(User interface change data)
=== Begin Enclosure ===
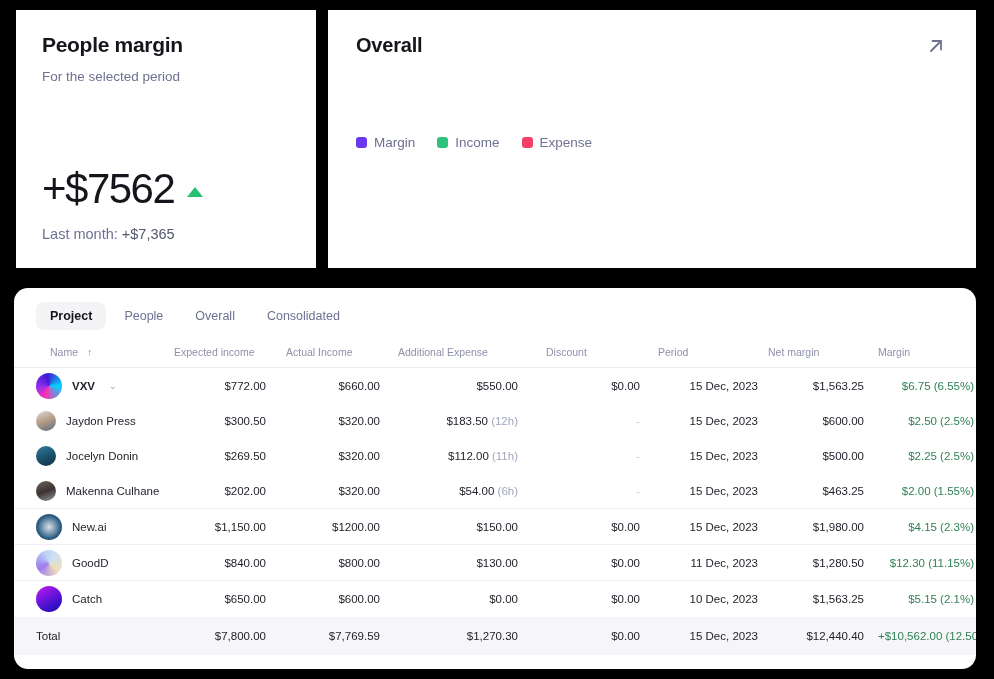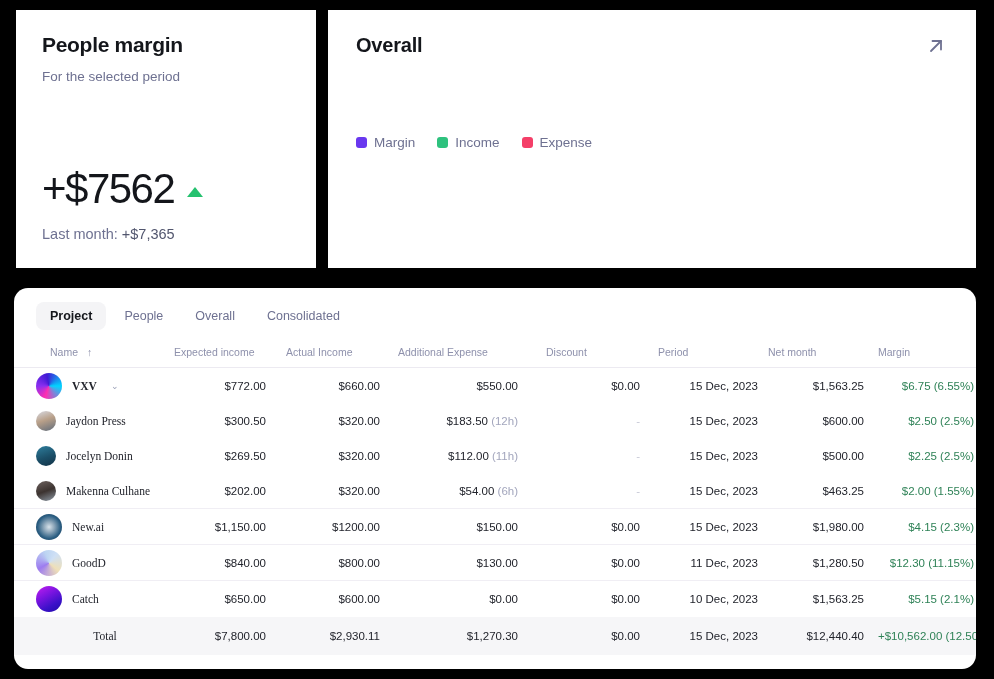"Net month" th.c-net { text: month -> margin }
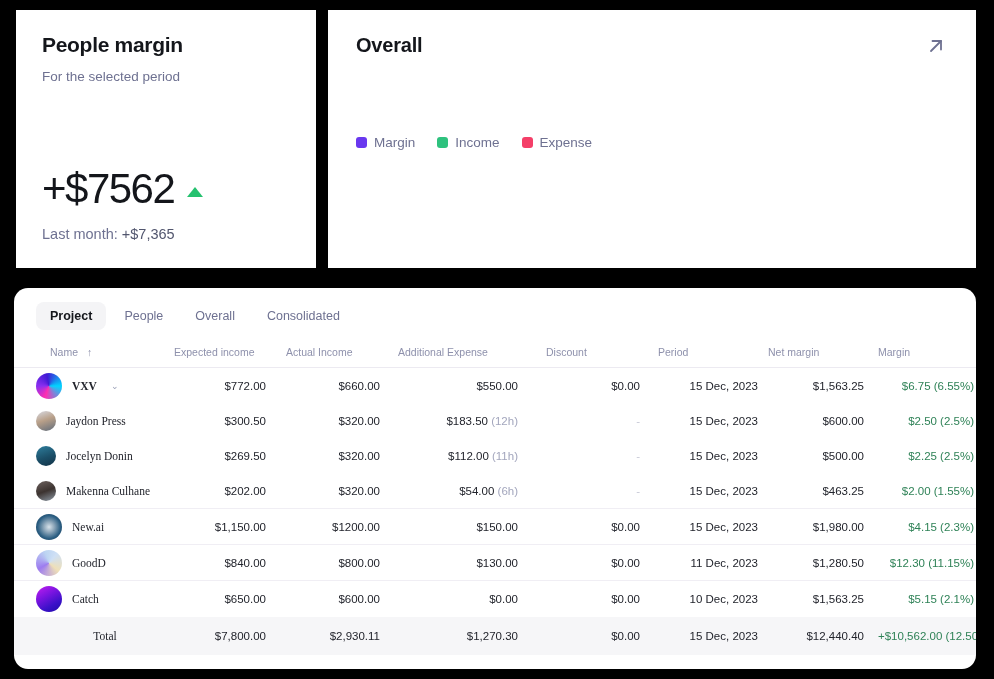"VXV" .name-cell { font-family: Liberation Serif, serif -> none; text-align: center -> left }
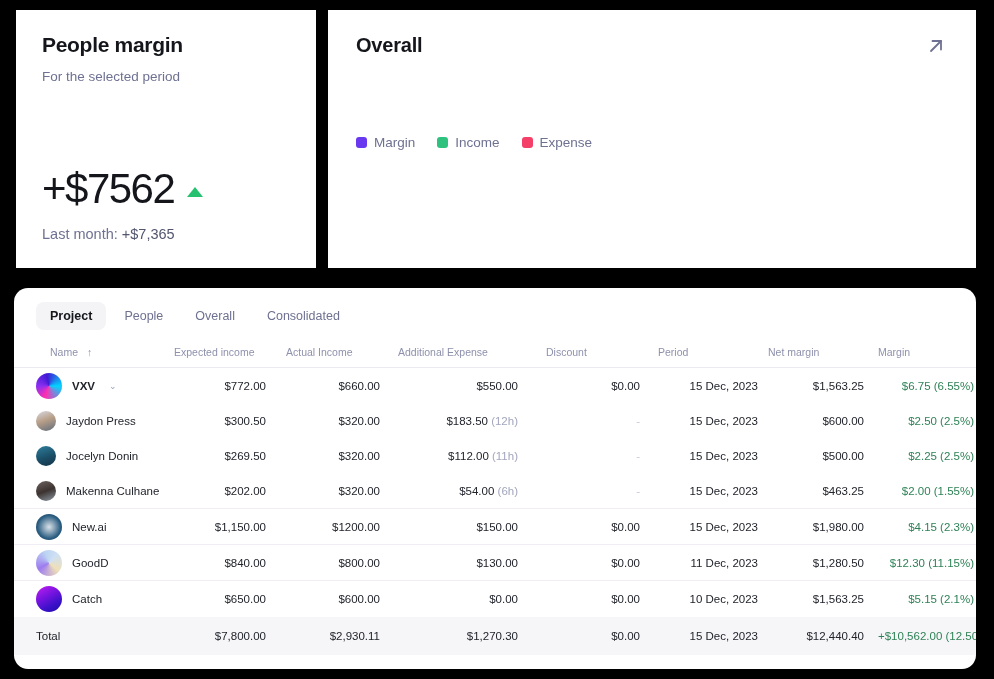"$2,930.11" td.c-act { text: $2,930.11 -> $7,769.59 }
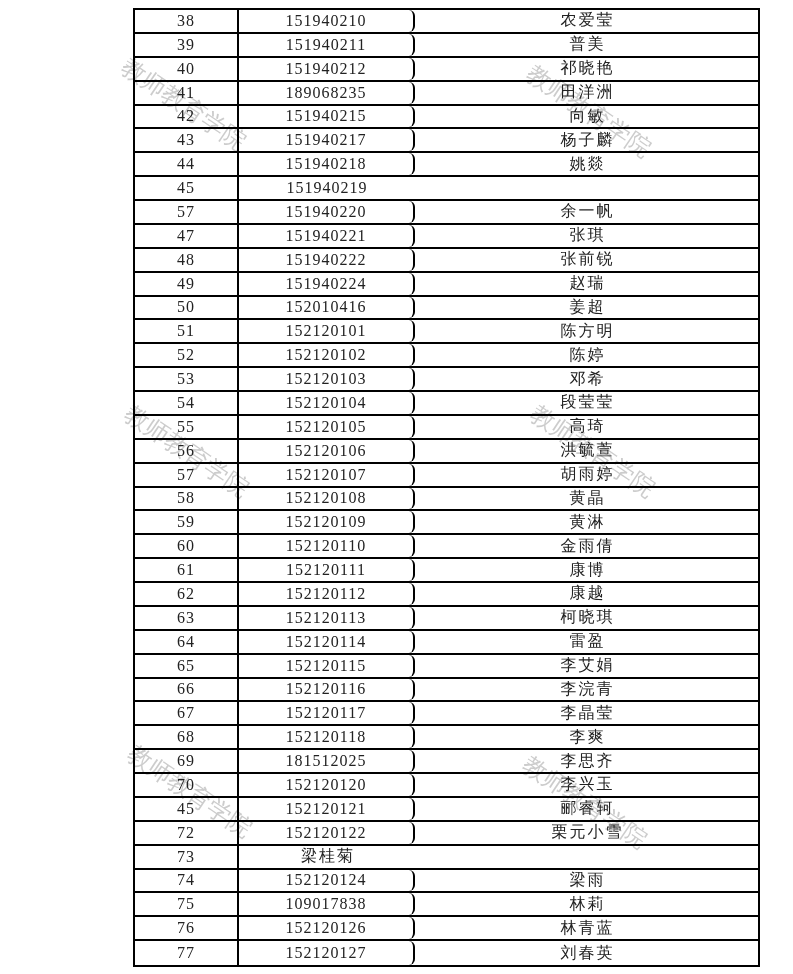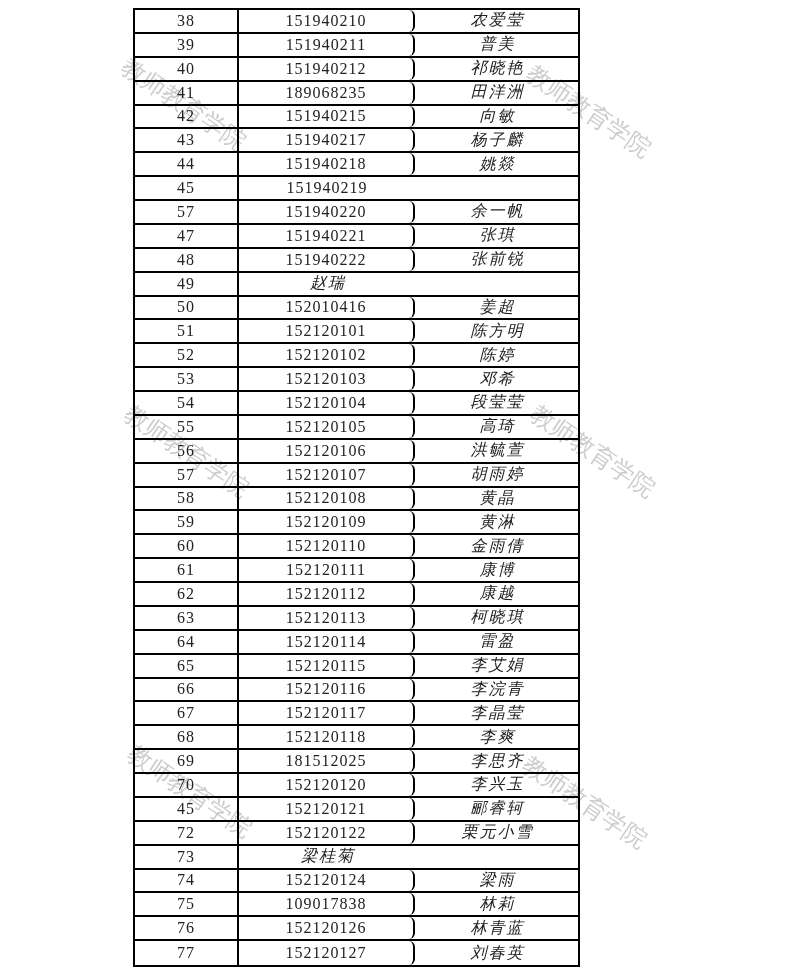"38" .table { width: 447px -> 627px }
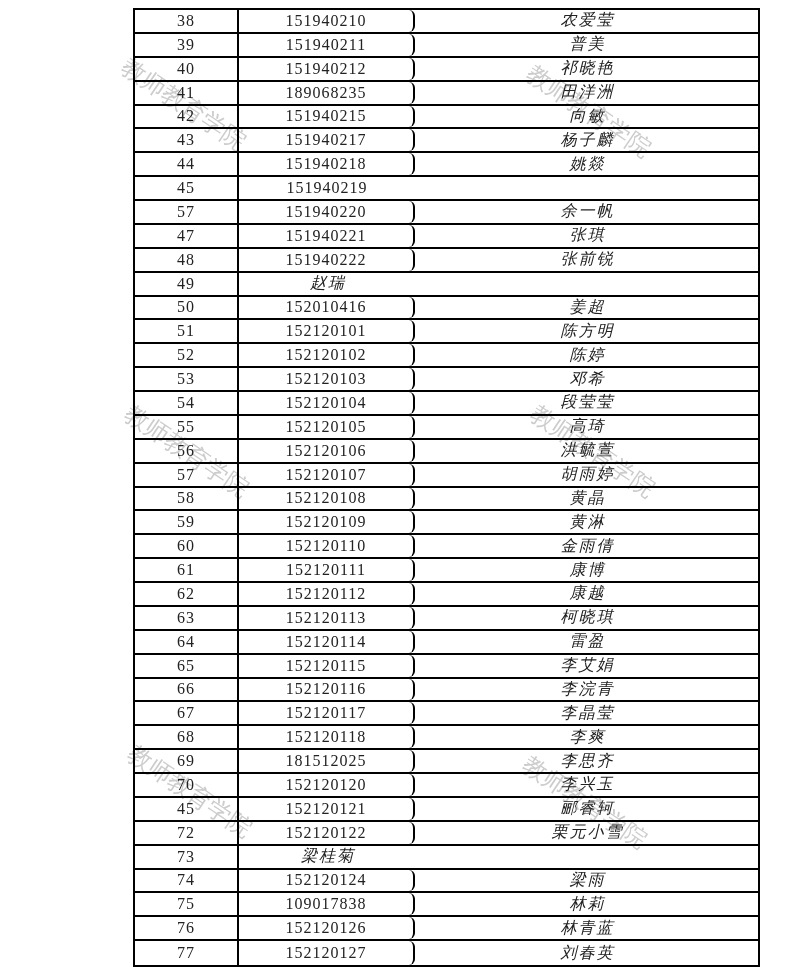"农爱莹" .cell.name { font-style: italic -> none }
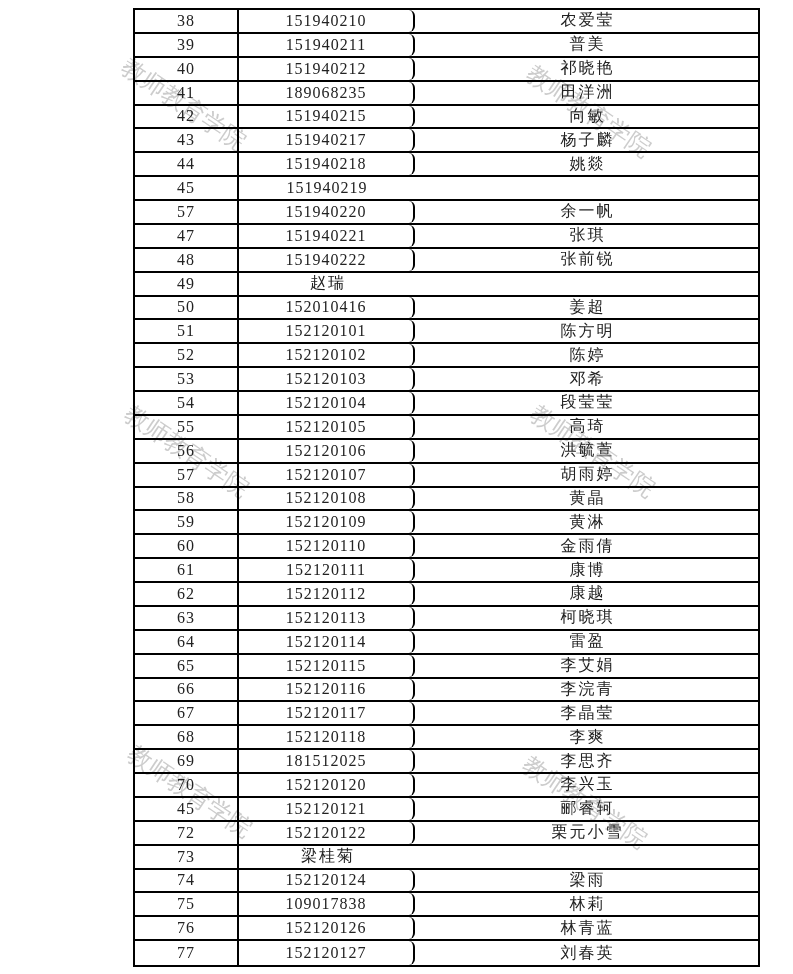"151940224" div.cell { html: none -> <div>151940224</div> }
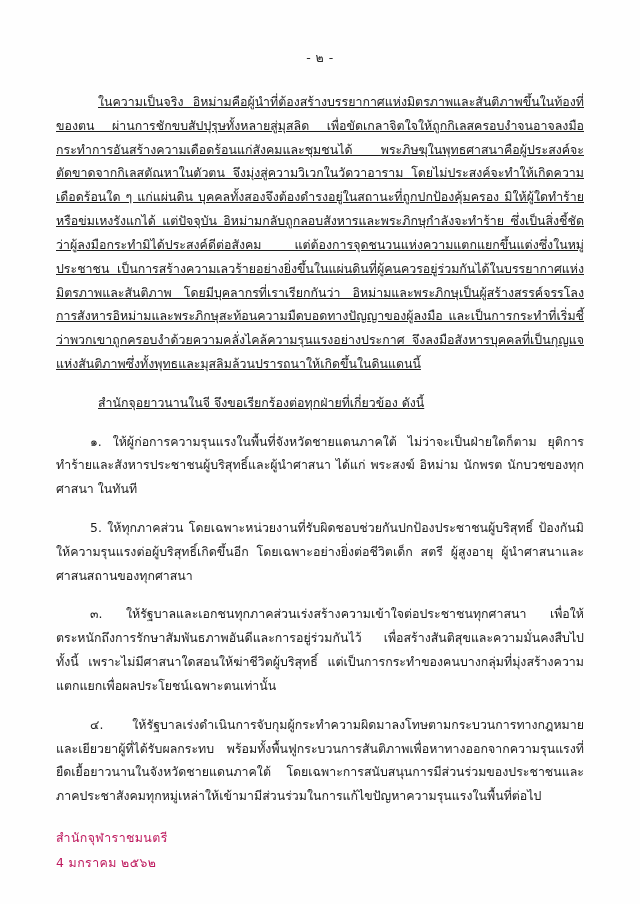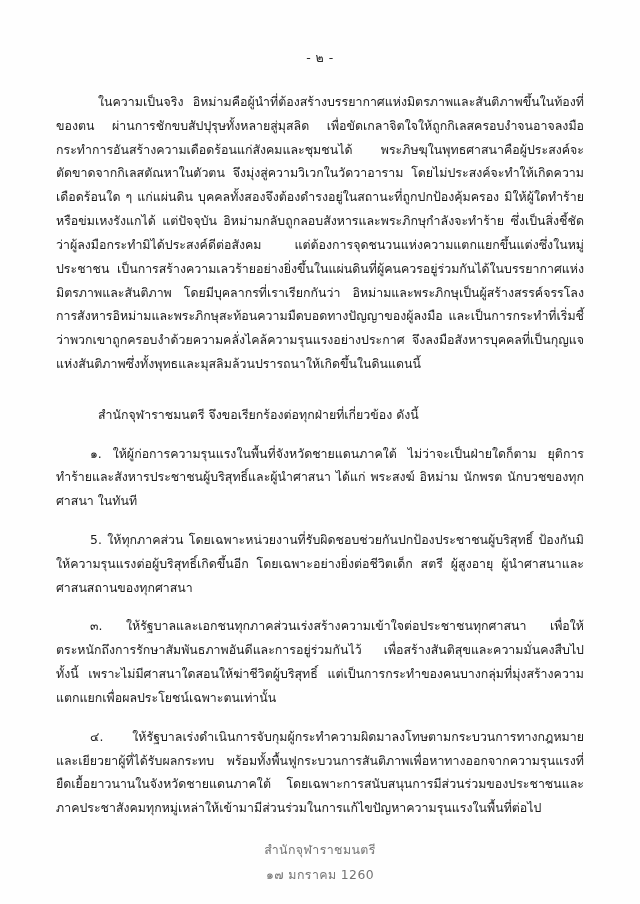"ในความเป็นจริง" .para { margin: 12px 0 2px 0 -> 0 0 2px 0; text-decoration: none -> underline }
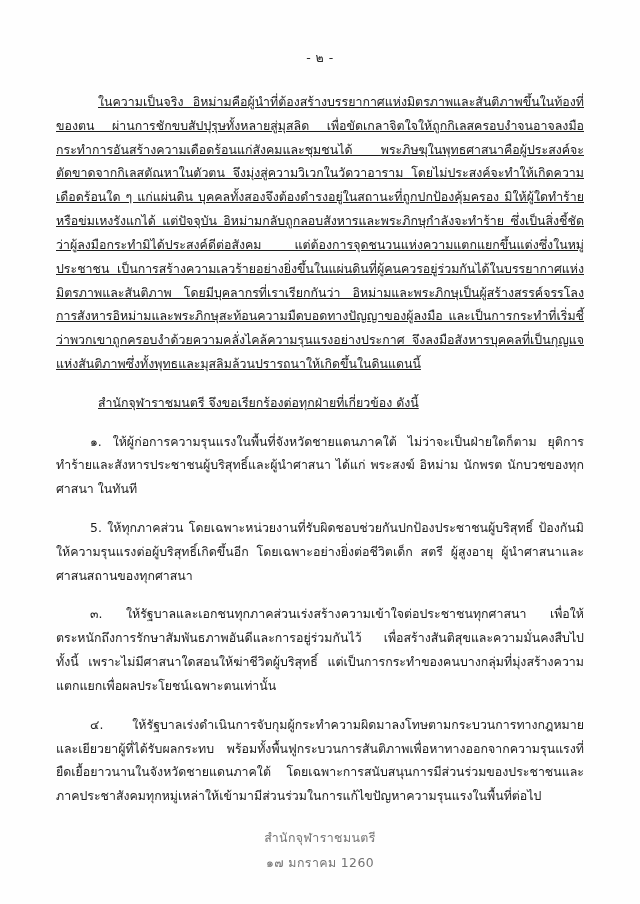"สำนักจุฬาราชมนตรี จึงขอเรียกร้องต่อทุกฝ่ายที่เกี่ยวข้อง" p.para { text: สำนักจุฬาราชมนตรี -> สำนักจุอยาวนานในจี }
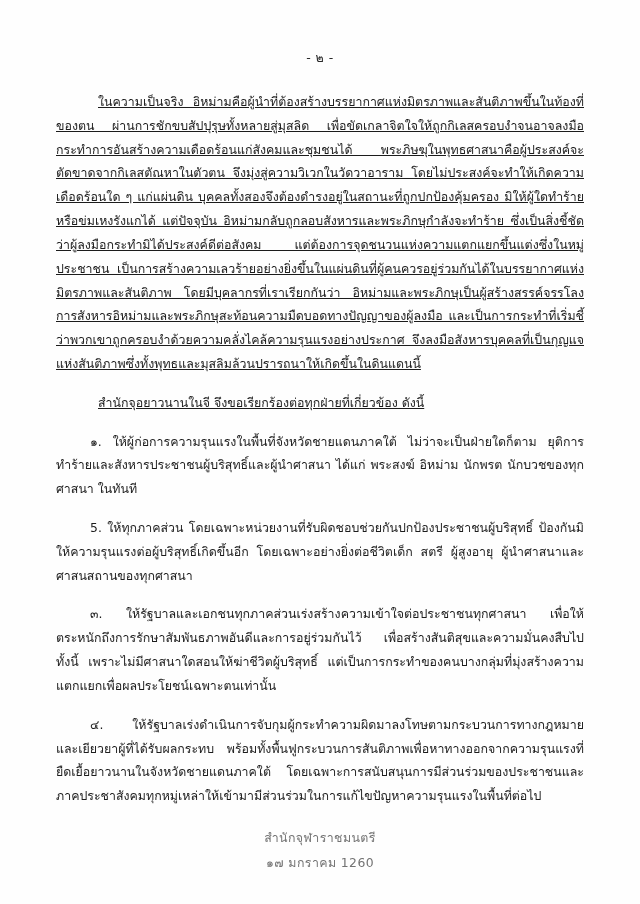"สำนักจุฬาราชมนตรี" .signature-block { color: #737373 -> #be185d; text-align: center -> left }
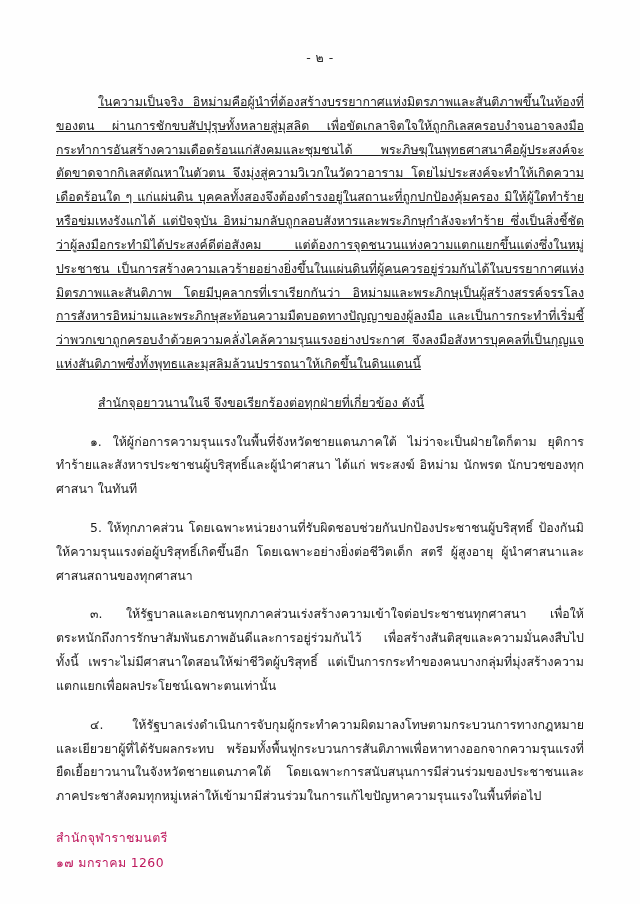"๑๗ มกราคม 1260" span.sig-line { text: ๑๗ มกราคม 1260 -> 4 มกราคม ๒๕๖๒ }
=== End Enclosure ===
**YOUR ASSIGNMENT**
The copy should match each line above exactly and contain no images.

**ANSWER TO THE PROBLEM**
"Net month" th.c-net { text: month -> margin }
"VXV" .name-cell { font-family: Liberation Serif, serif -> none; text-align: center -> left }
"$2,930.11" td.c-act { text: $2,930.11 -> $7,769.59 }
"38" .table { width: 447px -> 627px }
"农爱莹" .cell.name { font-style: italic -> none }
"151940224" div.cell { html: none -> <div>151940224</div> }
"ในความเป็นจริง" .para { margin: 12px 0 2px 0 -> 0 0 2px 0; text-decoration: none -> underline }
"สำนักจุฬาราชมนตรี จึงขอเรียกร้องต่อทุกฝ่ายที่เกี่ยวข้อง" p.para { text: สำนักจุฬาราชมนตรี -> สำนักจุอยาวนานในจี }
"สำนักจุฬาราชมนตรี" .signature-block { color: #737373 -> #be185d; text-align: center -> left }
"๑๗ มกราคม 1260" span.sig-line { text: ๑๗ มกราคม 1260 -> 4 มกราคม ๒๕๖๒ }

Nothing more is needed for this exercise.